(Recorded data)
--- START ---

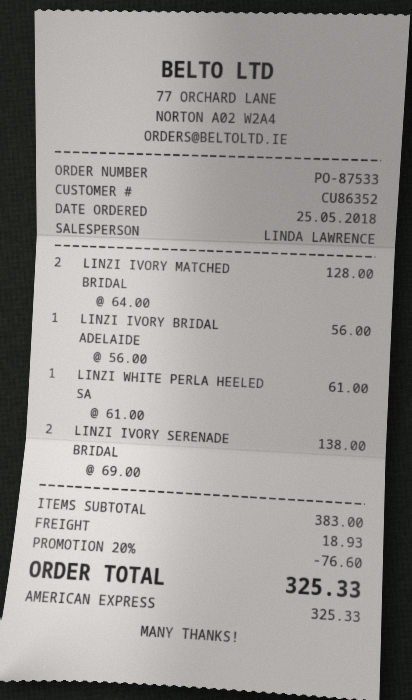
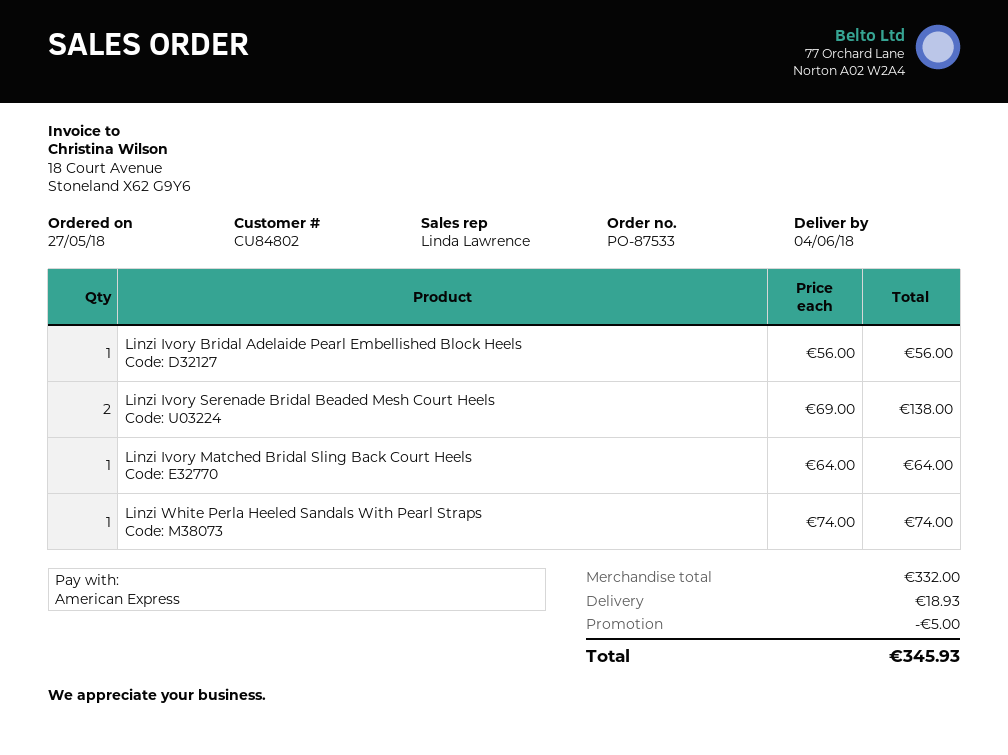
order date: 2018-05-25 -> 2018-05-27
customer number: CU86352 -> CU84802
LINZI IVORY MATCHED BRIDAL: 2 x 64.00 = 128.00 -> 1 x 64.00 = 64.00
LINZI WHITE PERLA HEELED SA: 1 x 61.00 = 61.00 -> 1 x 74.00 = 74.00
subtotal: 383.00 -> 332.00
discount: 76.60 -> 5.00
total: 325.33 -> 345.93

--- END ---

» AIM OF THE TASK:
What are the lines from the one with "LINZI IVORY MATCHED" through the end of the entries? Give them again exactly, both end lines included.

» SOLUTION FOR THIS EXERCISE:
LINZI IVORY MATCHED BRIDAL: 2 x 64.00 = 128.00 -> 1 x 64.00 = 64.00
LINZI WHITE PERLA HEELED SA: 1 x 61.00 = 61.00 -> 1 x 74.00 = 74.00
subtotal: 383.00 -> 332.00
discount: 76.60 -> 5.00
total: 325.33 -> 345.93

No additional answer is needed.